Facebookの「フィッシング的」サービスにMcAfeeが疑問符

「セキュリティよりも利便性が優先されている」典型事例としてMcAfeeがFacebookの問題を提起した。

[ITmedia]

 ソーシャルネットワーキングサービス(SNS)のようなWeb2.0サイトでは、セキュリティよりも利便性が優先されてしまうことがある――。
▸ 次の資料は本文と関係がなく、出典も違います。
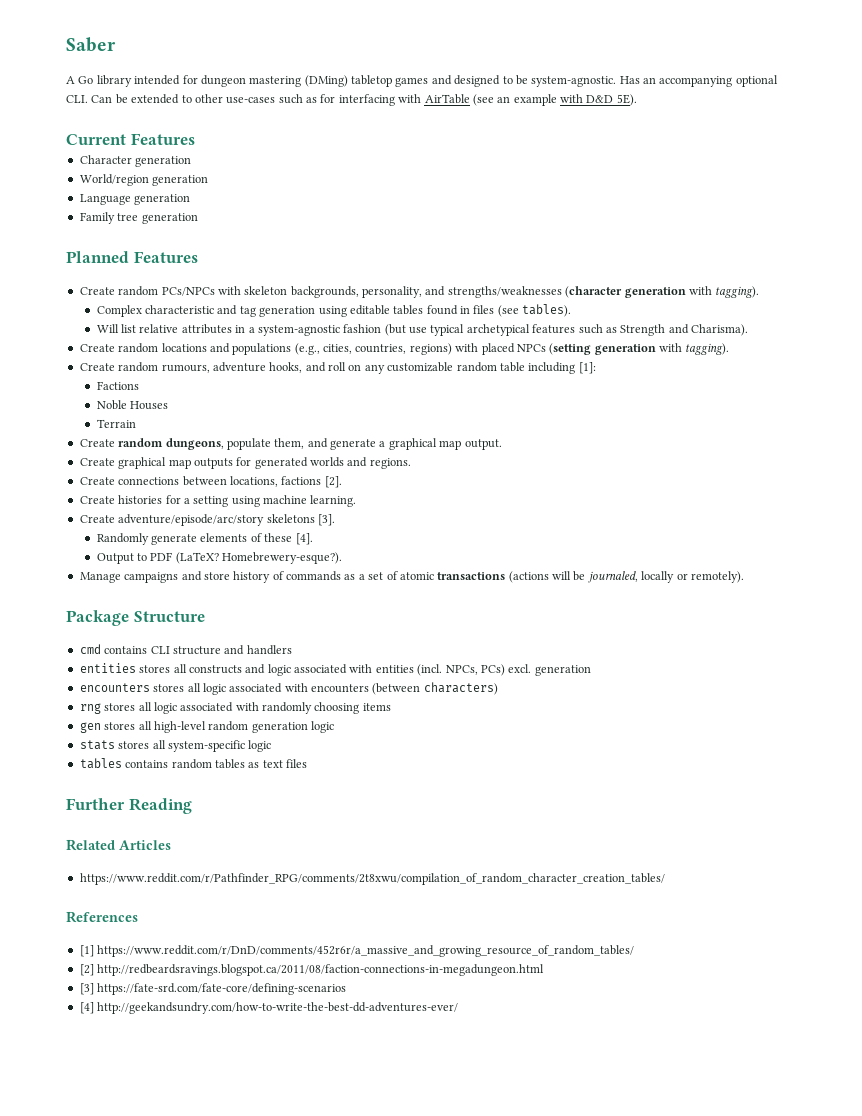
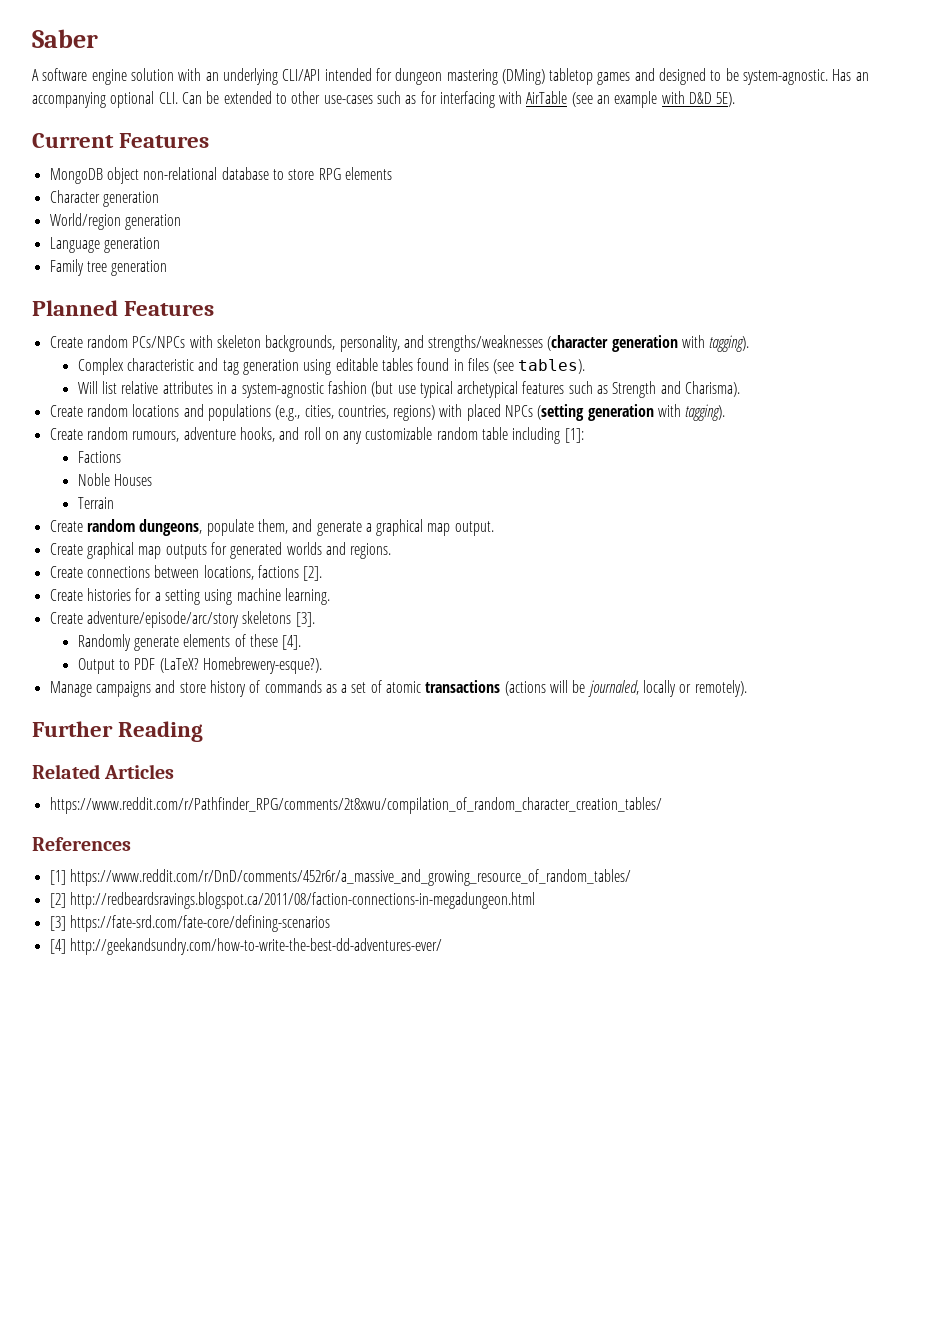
[78,75,132,87] Go library -> [42,68,321,85] software engine solution with an underlying CLI/API
(195, 139) none -> [49,167,392,184] // MongoDB object non-relational database to store RPG elements
[66,610,205,626] [79,644,292,655] [79,663,591,676] [79,682,498,695] [79,702,391,714] [79,721,334,733] [79,740,272,752] [79,758,307,769] // Package Structure // cmd contains CLI structure and handlers // entities stores all constructs and logic associated with entities (incl. NPCs, PCs) excl. generation // encounters stores all logic associated with encounters (between characters) // rng stores all logic associated with randomly choosing items // gen stores all high-level random generation logic // stats stores all system-specific logic // tables contains random tables as text files -> (747, 688) none

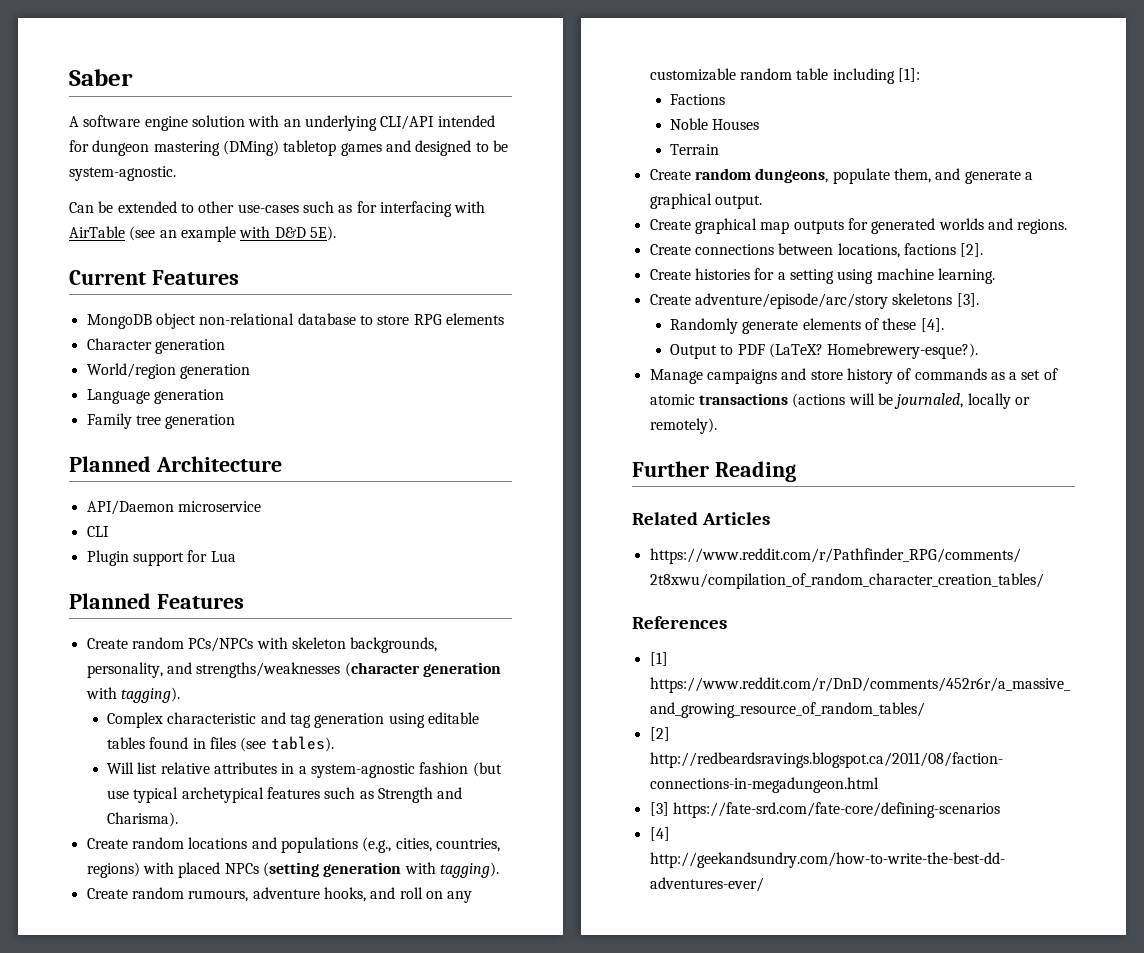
[832,69,869,81] [32,91,178,108] Has an accompanying optional CLI. -> (176, 173) //
(168, 268) none -> [69,456,282,472] [86,500,261,515] [86,526,109,537] [86,550,236,566] // Planned Architecture // API/Daemon microservice // CLI // Plugin support for Lua
[427,523,451,536] map -> (712, 201) none

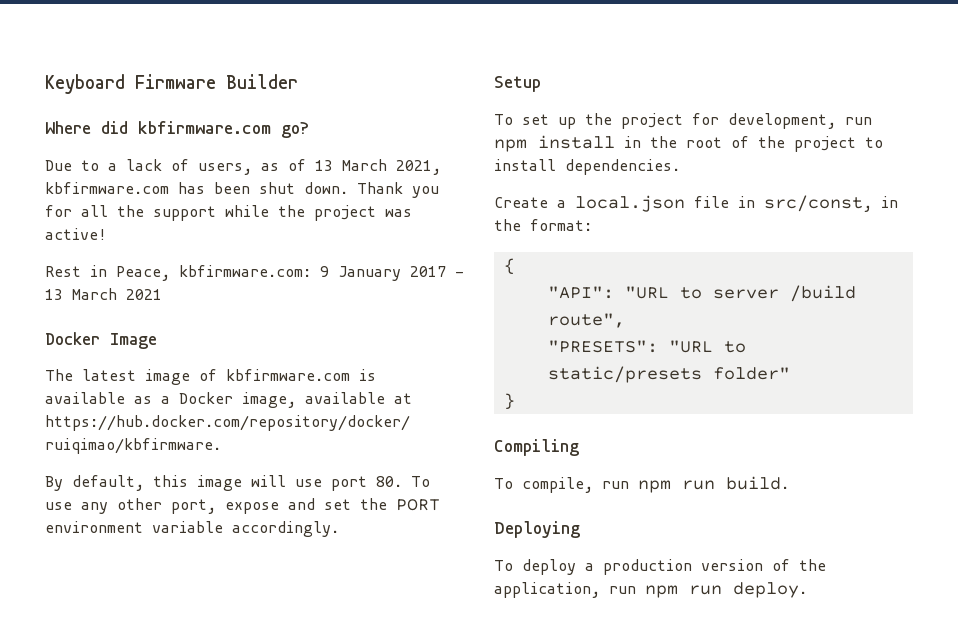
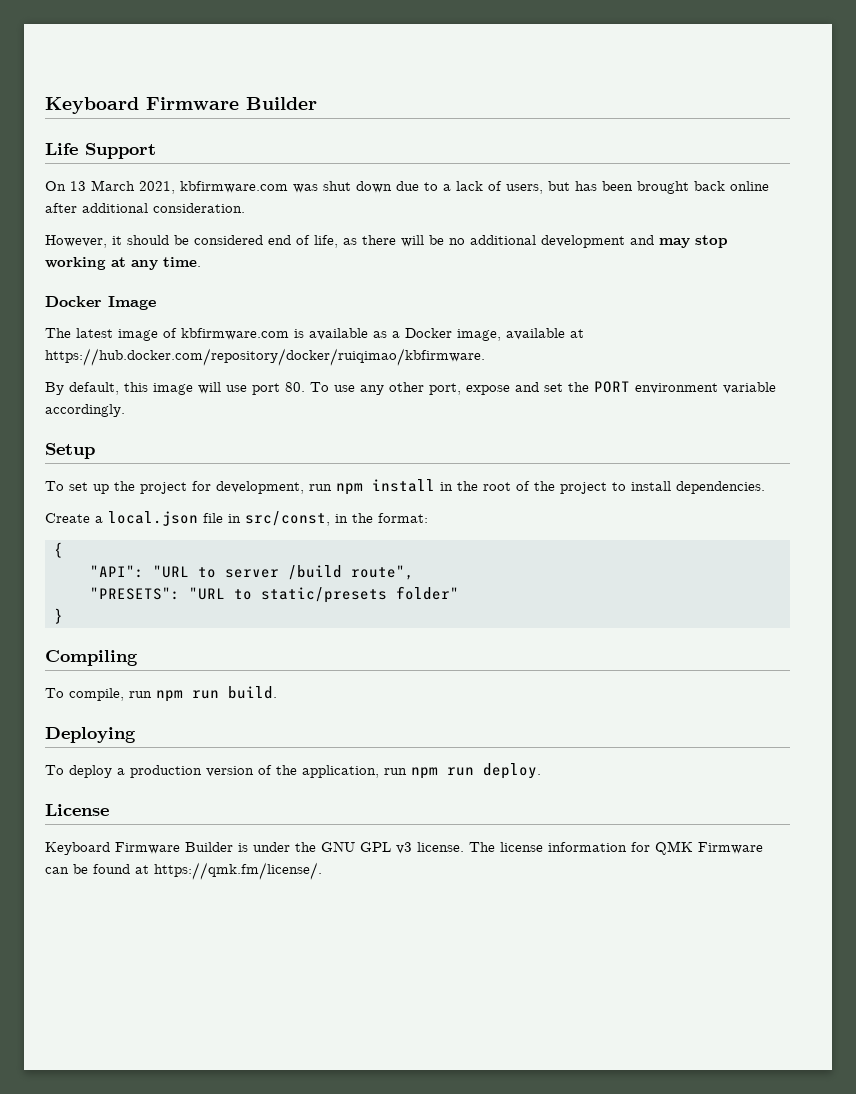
[45,121,309,138] [45,160,72,171] Where did kbfirmware.com go? // Due -> [45,143,156,159] [45,180,419,194] Life Support // On 13 March 2021, kbfirmware.com was shut down due
[261,159,441,175] [45,182,439,198] [45,205,412,221] [45,228,107,240] [45,265,464,281] [45,288,162,300] as of 13 March 2021, kbfirmware.com has been shut down. Thank you for all the support while the project was active! // Rest in Peace, kbfirmware.com: 9 January 2017 - 13 March 2021 -> [548,181,769,194] [45,203,245,213] [45,235,728,248] [45,257,201,270] but has been brought back online after additional consideration. // However, it should be considered end of life, as there will be no additional development and may stop working at any time.
(807, 590) none -> [45,804,109,816] [45,841,763,855] [45,862,322,880] // License // Keyboard Firmware Builder is under the GNU GPL v3 license. The license information for QMK Firmware can be found at https://qmk.fm/license/.

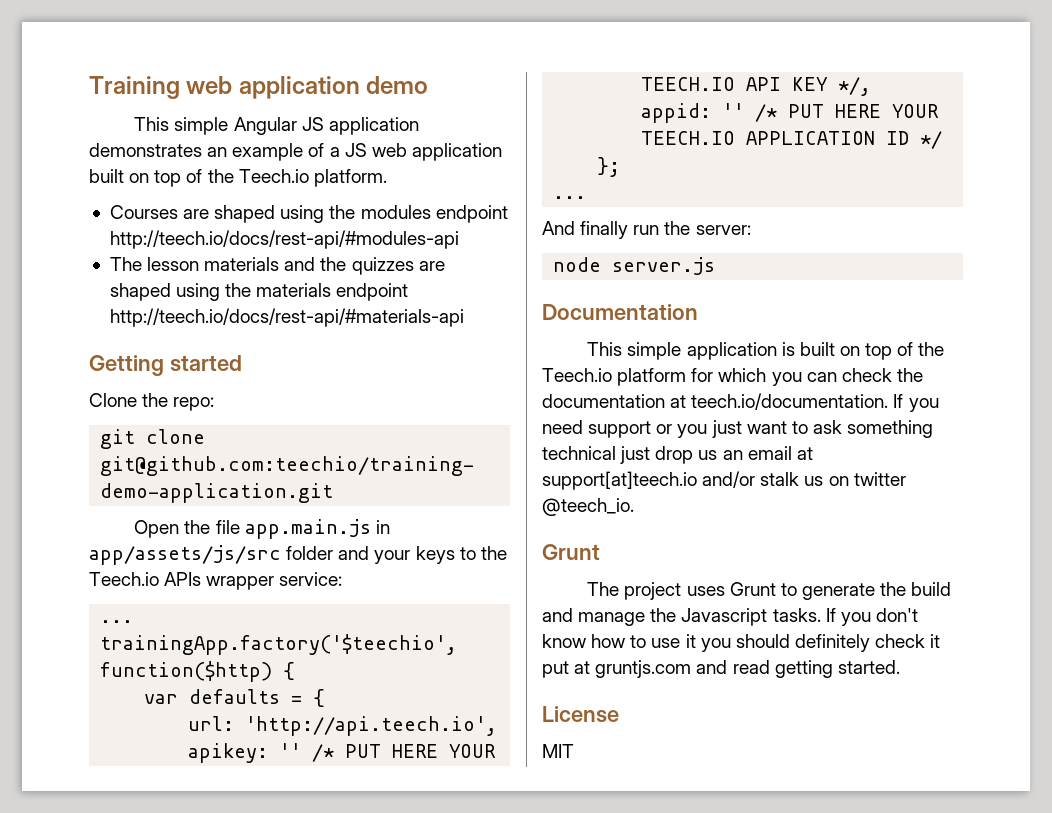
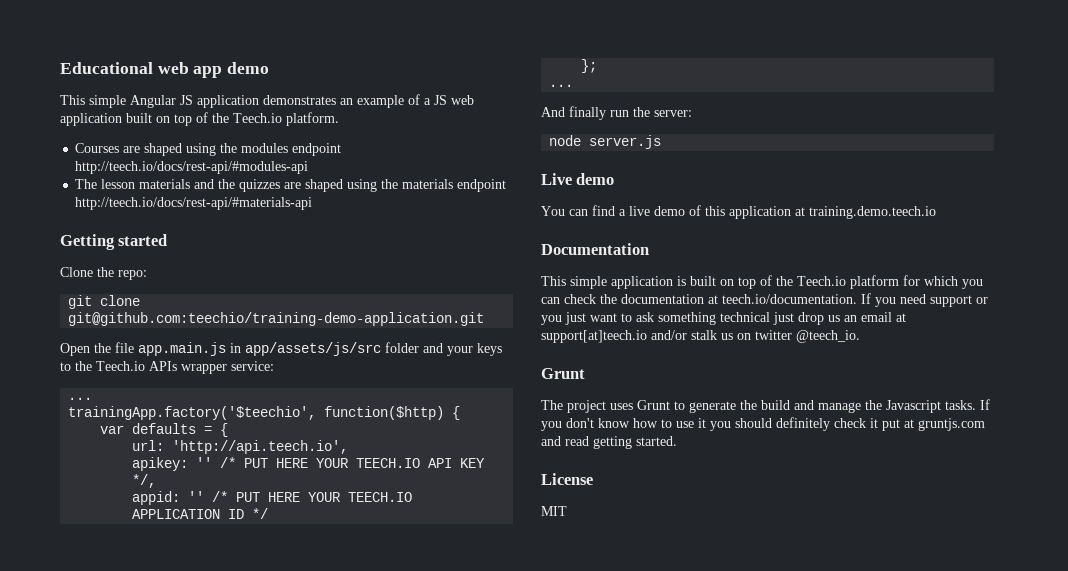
[89,76,360,99] Training web application -> [60,62,223,78] Educational web app
(716, 266) none -> [541,173,615,185] [541,205,936,219] // Live demo // You can find a live demo of this application at training.demo.teech.io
米McAfeeが12月18日のブログで、Facebookを例に挙げてこんな問題を提起した。

 ブログ執筆者は「セキュリティよりも利便性が重視されている典型的な例を観察する」目的でFacebookアカウントを作成し、登録の過程で表示されたページのスクリーンショットをブログに掲載した。

 問題のページでは、Facebookに入会している友達を見つけるためとして、ユーザーが使っているHotmail、Yahoo!、Gmail、MSN、AOLメールのアドレスとパスワードを入力するよう促している。

画像 友人を見つけるため、WebメールのアカウントやAIMのスクリーンネームの入力を求めたり、Outlook/Outlook Expressの連絡先情報を収集したりする

 Facebookにログインした状態でこのページにアクセスすると、Webメールに加えてAIM Instant Messengerのスクリーンネームとパスワードの入力も促される。さらに「facebook.exe」というアプリケーションをセキュアでないサイトからダウンロード・実行させ、ユーザーのMicrosoft Outlookの連絡先を収集してFacebookのサーバにアップロードする仕組みになっているという。

 これらページにはセキュアなHTTPS接続が使われているが、Facebookが入力を求めている情報は、典型的なフィッシング詐欺と同じものだとMcAfeeは指摘。

 Facebookに善意以外の意図があると言っているわけではないが、ちょっとした利便性と引き換えに秘密情報を引き渡す習慣をユーザーにつけさせるのは、良いことではないと批判している。